--- Required work ---
Look below for the line containing "(489, 336) none -> [547,318,614,334] IDE w/"; from there through the line containing "[676,343,748,358] similar ->", both lines included, please set down each line exactly and nothing else.

[Edit difference data]
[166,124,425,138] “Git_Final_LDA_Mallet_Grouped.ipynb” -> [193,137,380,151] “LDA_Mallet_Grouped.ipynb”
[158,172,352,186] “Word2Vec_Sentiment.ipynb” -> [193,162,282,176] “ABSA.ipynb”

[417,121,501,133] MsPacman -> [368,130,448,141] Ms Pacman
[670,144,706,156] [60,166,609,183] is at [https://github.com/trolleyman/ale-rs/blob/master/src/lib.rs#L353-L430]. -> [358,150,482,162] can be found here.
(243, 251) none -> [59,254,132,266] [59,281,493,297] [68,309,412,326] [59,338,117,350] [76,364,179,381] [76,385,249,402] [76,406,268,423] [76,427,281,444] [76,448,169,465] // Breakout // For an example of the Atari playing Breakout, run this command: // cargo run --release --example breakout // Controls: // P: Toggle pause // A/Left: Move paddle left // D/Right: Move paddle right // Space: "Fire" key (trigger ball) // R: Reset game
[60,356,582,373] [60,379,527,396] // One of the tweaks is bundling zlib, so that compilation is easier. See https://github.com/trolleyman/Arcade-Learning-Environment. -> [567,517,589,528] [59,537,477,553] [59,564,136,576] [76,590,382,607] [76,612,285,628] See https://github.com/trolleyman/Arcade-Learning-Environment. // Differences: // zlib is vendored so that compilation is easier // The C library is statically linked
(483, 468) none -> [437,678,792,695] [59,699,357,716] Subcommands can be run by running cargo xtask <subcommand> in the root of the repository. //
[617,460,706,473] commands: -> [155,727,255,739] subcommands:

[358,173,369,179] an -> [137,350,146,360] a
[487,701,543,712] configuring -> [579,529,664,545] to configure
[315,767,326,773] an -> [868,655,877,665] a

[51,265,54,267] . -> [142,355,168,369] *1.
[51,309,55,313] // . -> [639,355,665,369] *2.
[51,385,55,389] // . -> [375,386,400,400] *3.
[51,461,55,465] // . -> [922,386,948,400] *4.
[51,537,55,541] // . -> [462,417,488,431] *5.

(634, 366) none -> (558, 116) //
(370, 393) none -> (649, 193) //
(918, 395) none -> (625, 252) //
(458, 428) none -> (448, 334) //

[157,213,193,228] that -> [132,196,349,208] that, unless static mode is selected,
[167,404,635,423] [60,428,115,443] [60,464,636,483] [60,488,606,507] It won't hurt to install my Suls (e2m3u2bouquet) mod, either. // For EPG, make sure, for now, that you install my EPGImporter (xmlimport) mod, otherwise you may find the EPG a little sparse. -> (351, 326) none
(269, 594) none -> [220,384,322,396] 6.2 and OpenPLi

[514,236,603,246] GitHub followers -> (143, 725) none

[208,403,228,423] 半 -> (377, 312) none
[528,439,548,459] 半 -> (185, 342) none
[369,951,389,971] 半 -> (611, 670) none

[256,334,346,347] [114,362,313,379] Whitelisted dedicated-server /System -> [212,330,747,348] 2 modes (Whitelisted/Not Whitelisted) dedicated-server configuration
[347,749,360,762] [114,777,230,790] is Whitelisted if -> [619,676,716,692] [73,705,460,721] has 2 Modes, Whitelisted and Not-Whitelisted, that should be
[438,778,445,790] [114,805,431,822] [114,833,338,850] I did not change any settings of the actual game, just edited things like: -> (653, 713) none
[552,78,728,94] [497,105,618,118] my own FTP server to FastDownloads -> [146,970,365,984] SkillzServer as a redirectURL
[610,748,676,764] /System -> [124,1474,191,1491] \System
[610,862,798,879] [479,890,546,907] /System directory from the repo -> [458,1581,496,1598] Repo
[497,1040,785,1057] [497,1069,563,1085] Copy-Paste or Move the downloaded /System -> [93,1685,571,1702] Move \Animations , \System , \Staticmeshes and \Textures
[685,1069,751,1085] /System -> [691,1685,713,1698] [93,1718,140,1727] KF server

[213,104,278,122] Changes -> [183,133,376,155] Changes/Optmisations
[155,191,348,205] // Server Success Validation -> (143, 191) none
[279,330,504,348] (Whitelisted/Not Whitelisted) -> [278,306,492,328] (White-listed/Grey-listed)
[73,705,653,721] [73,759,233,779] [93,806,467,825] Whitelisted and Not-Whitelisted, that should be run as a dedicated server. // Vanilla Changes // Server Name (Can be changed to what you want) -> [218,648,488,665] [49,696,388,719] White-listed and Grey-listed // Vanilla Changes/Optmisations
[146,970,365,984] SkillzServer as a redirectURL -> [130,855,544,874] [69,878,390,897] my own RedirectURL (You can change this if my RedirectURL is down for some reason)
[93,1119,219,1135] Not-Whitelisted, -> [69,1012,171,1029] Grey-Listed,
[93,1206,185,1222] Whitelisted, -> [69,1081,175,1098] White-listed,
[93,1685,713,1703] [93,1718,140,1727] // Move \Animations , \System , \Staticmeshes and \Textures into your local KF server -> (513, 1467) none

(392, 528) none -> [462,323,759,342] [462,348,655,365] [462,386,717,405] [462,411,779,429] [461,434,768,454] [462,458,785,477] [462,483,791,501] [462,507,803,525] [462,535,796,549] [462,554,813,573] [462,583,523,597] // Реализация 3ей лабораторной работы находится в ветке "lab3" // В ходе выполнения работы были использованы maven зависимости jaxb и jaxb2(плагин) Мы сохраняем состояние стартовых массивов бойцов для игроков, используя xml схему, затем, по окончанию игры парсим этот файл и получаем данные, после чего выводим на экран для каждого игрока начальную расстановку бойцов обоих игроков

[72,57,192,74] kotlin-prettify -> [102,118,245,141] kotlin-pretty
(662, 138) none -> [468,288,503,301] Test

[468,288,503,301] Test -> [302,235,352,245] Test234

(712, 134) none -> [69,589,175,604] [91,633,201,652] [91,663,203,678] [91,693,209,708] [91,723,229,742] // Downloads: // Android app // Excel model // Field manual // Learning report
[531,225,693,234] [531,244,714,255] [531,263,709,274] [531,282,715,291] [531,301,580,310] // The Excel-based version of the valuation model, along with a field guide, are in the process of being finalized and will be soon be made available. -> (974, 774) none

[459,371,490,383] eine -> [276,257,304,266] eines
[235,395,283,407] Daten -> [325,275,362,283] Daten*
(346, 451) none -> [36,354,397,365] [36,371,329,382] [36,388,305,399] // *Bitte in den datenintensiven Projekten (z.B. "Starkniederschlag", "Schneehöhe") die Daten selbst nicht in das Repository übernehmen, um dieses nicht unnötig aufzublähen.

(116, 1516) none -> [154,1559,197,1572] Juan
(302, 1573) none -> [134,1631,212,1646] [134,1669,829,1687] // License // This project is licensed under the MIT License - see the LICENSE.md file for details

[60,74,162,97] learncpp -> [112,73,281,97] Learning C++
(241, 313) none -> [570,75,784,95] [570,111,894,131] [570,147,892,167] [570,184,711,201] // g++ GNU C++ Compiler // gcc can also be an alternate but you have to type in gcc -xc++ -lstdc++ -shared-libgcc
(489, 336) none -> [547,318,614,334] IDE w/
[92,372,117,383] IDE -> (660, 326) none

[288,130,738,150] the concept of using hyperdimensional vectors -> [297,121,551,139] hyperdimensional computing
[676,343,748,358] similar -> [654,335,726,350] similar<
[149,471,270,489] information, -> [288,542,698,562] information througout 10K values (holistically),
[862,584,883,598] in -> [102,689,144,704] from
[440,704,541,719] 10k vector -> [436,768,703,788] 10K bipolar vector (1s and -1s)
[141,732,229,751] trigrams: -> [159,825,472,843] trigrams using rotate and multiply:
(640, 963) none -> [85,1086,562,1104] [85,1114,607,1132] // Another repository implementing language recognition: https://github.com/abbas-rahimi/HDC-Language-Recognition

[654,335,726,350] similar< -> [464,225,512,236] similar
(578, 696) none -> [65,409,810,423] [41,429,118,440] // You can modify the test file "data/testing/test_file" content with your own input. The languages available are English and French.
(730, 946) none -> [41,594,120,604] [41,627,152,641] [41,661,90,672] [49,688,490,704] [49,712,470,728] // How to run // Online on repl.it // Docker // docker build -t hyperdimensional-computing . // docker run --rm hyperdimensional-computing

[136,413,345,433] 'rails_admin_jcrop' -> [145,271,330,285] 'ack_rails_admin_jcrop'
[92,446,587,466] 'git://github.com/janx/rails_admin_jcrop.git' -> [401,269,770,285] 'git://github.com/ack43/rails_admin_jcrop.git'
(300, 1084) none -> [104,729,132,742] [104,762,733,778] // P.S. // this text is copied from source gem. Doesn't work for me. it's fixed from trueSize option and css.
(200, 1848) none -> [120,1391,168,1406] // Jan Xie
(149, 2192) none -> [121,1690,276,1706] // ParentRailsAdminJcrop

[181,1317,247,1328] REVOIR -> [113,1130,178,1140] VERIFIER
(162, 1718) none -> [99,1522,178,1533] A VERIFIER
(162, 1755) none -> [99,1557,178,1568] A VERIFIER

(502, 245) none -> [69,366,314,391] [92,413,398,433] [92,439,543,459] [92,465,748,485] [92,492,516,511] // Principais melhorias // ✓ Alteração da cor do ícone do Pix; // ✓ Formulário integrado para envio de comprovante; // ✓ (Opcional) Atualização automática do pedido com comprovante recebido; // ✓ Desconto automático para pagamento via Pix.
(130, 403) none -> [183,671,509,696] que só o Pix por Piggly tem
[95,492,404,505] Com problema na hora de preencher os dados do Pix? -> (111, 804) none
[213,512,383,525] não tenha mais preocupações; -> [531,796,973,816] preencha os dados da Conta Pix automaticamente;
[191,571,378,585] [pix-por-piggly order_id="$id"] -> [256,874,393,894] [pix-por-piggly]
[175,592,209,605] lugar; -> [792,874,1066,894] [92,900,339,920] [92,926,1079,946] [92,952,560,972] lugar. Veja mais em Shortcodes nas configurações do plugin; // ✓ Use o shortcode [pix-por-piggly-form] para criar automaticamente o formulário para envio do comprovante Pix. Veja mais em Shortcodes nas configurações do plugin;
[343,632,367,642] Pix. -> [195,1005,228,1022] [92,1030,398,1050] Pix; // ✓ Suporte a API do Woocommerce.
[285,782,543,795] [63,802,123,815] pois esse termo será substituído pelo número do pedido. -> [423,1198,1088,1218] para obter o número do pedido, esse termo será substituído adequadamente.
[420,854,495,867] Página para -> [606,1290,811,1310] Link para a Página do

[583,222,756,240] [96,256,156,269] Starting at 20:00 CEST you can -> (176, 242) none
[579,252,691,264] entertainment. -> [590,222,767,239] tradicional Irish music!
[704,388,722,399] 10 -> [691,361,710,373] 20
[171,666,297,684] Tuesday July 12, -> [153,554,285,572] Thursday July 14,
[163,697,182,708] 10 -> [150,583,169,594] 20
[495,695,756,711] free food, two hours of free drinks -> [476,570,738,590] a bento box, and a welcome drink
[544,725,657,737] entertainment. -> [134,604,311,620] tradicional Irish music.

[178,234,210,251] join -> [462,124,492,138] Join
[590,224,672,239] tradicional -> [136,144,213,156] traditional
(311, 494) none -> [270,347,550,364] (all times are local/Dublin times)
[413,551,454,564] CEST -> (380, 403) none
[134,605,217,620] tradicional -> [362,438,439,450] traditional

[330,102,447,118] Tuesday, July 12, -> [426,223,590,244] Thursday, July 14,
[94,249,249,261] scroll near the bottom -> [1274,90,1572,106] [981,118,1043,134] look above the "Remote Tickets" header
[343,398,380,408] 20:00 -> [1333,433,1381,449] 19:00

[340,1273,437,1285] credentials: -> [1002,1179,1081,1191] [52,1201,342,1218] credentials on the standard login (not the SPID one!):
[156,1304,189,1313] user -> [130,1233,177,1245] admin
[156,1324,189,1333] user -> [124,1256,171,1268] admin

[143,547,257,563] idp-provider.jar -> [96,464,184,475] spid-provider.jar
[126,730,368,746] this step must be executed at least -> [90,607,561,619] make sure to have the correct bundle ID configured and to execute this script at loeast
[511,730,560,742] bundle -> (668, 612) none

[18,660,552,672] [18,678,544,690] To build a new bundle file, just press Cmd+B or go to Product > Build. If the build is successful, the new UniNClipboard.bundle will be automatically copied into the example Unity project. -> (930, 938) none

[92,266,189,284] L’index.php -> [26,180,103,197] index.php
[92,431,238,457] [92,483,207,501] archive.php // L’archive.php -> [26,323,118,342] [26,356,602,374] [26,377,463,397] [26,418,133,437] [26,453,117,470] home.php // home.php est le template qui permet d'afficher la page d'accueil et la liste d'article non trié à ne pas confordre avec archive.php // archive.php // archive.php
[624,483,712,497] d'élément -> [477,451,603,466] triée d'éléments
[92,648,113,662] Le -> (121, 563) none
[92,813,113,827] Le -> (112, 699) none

--- Exercise response ---
(489, 336) none -> [547,318,614,334] IDE w/
[92,372,117,383] IDE -> (660, 326) none

[288,130,738,150] the concept of using hyperdimensional vectors -> [297,121,551,139] hyperdimensional computing
[676,343,748,358] similar -> [654,335,726,350] similar<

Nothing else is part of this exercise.